No Sábado fui a casa da 3za e ela tinha lá isto para oferecer às visitas.

Homens tristes III (e por agora chega.)

Anos e anos a ouvir que os homens não choram. Anos e anos a receber carinho só da mãe. Ao pai, que também tinha ouvido a mesma história, cabiam os ralhos e os castigos. Anos e anos a perder-se nos labirintos da tristeza sem encontrar o caminho de saída.
Um dia, já crescido, frente à televisão, vê um anúncio a máquinas de lavar. Fabuloso, a preto e branco. Em primeiro plano, um homem lindo segura, com desvelo e um olhar transbordante de ternura, um bébé igualmente lindo. Ao fundo uma máquina de lavar em funcionamento e a frase "Ter tempo para as coisas importantes".
Quis ser assim como o homem do anúncio. Quis, assim, experimentar a leveza da ternura. Quis, assim, afastar as cortinas da tristeza e espreitar ao postigo da claridade alegre e colorida.
Anos mais tarde soube que um grupo de mulheres (daquelas que acham que a ternura e a sensibilidade são monopólio feminino) se tinha insurgido contra o anúncio e resolveu responder-lhes, através de todas as outras com quem se cruzou na vida, com um sorriso desarmante e uma ternura desmedida que tinha encontrado poiso nos filhos então nascidos.

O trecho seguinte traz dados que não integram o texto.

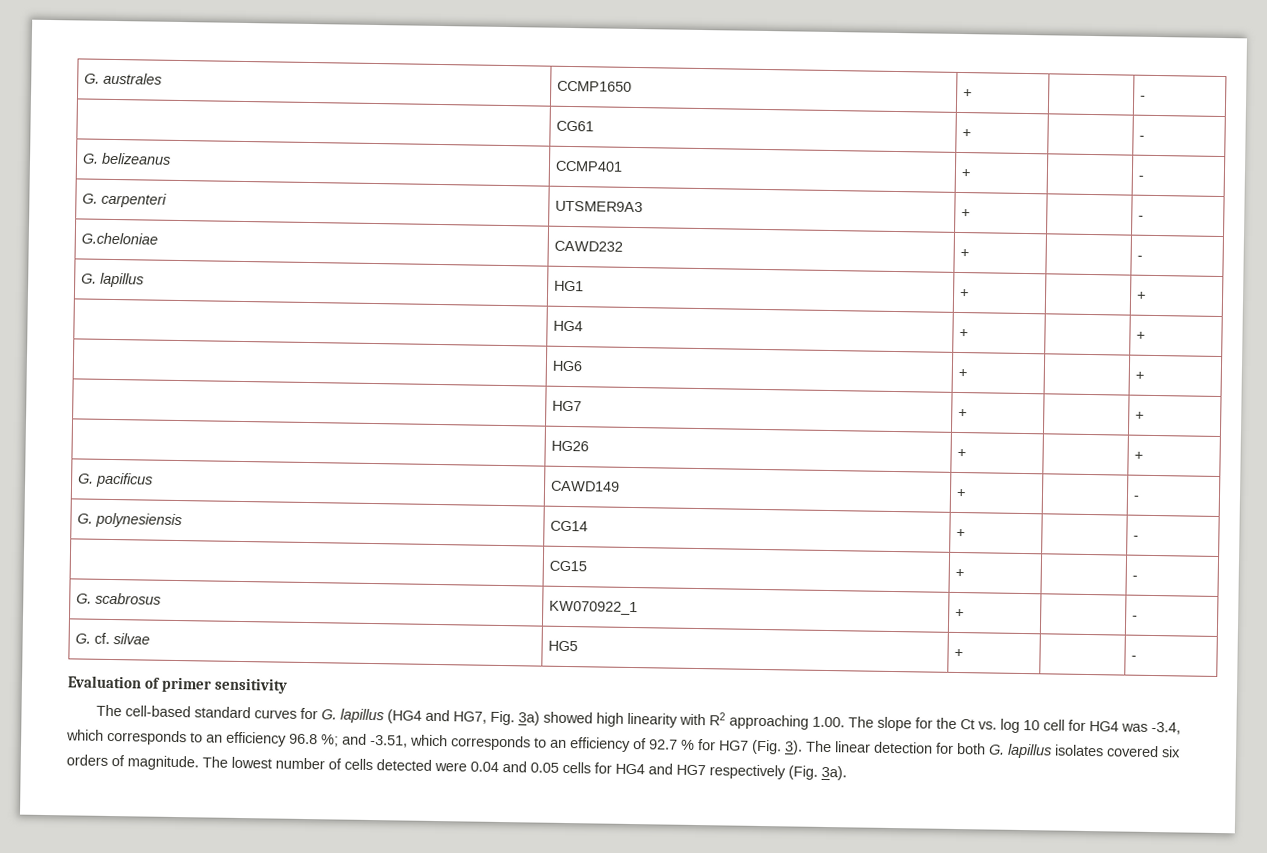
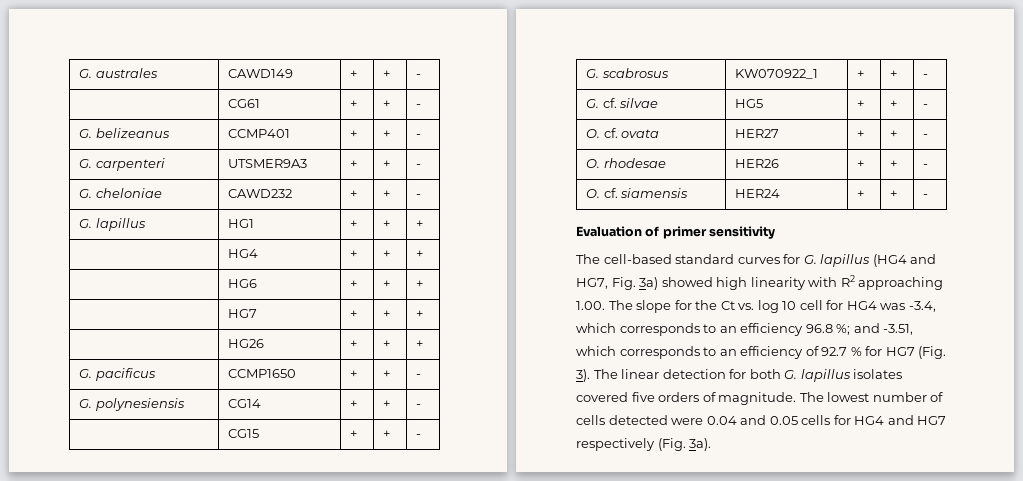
- G. australes | CCMP1650 | + | | -
+ G. australes | CAWD149 | + | + | -
- | CG61 | + | | -
+ | CG61 | + | + | -
- G. belizeanus | CCMP401 | + | | -
+ G. belizeanus | CCMP401 | + | + | -
- G. carpenteri | UTSMER9A3 | + | | -
- G.cheloniae | CAWD232 | + | | -
+ G. carpenteri | UTSMER9A3 | + | + | -
+ G. cheloniae | CAWD232 | + | + | -
- G. lapillus | HG1 | + | | +
+ G. lapillus | HG1 | + | + | +
- | HG4 | + | | +
+ | HG4 | + | + | +
- | HG6 | + | | +
+ | HG6 | + | + | +
- | HG7 | + | | +
+ | HG7 | + | + | +
- | HG26 | + | | +
+ | HG26 | + | + | +
- G. pacificus | CAWD149 | + | | -
+ G. pacificus | CCMP1650 | + | + | -
- G. polynesiensis | CG14 | + | | -
+ G. polynesiensis | CG14 | + | + | -
- | CG15 | + | | -
+ | CG15 | + | + | -
- G. scabrosus | KW070922_1 | + | | -
+ G. scabrosus | KW070922_1 | + | + | -
- G. cf. silvae | HG5 | + | | -
+ G. cf. silvae | HG5 | + | + | -
+ O. cf. ovata | HER27 | + | + | -
+ O. rhodesae | HER26 | + | + | -
+ O. cf. siamensis | HER24 | + | + | -
- The linear detection for both G. lapillus isolates covered six orders of magnitude.
+ The linear detection for both G. lapillus isolates covered five orders of magnitude.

domingo, 15 de abril de 2007

Vencendo medos e desafios....

Há dias que me perguntava se podíamos ir a um parque que fica do outro lado da vila.
Acedi, o motivo era pertinente: queria tentar transpor um desafio!
A primeira vez fiquei por baixo, pronto a suster uma eventual queda... Nas seguintes começou a passar sozinha.
Já não tinha medo... Agora tinha eu!

Homens tristes II

Tinha chegado aos 50 anos sem filhos. Durante anos e anos tinha devorado paixões como quem come gelados. Por volta dos 40 achou que aquela seria a derradeira e entregou-se inteiro. Lia-lhe os manuscritos dos romances que ela escrevia, trabalhava-os, devolvia-lhos mais nítidos. A promessa implícita de que um dia também ela se lhe entregaria inteira. Filhos? Não, era melhor assim enquanto ela não assentasse e tinham mais tempo para estarem os dois. Aquiescia de cada vez que ela tentava demovê-lo dessa ideia, sabendo que o tempo passava e que seria cada vez mais difícil gerir fraldas e biberões e noites sem dormir... Ela continuava o ofício de escrevinhadora e um dia anunciou-lhe a partida. Velho demais para ela, queria ser livre e com ele não podia. Refez-se lentamente do golpe, voltou a desenhar para crianças e foi encontrando por aí um pouco da luz que sabia perdida, levada nos olhos dela.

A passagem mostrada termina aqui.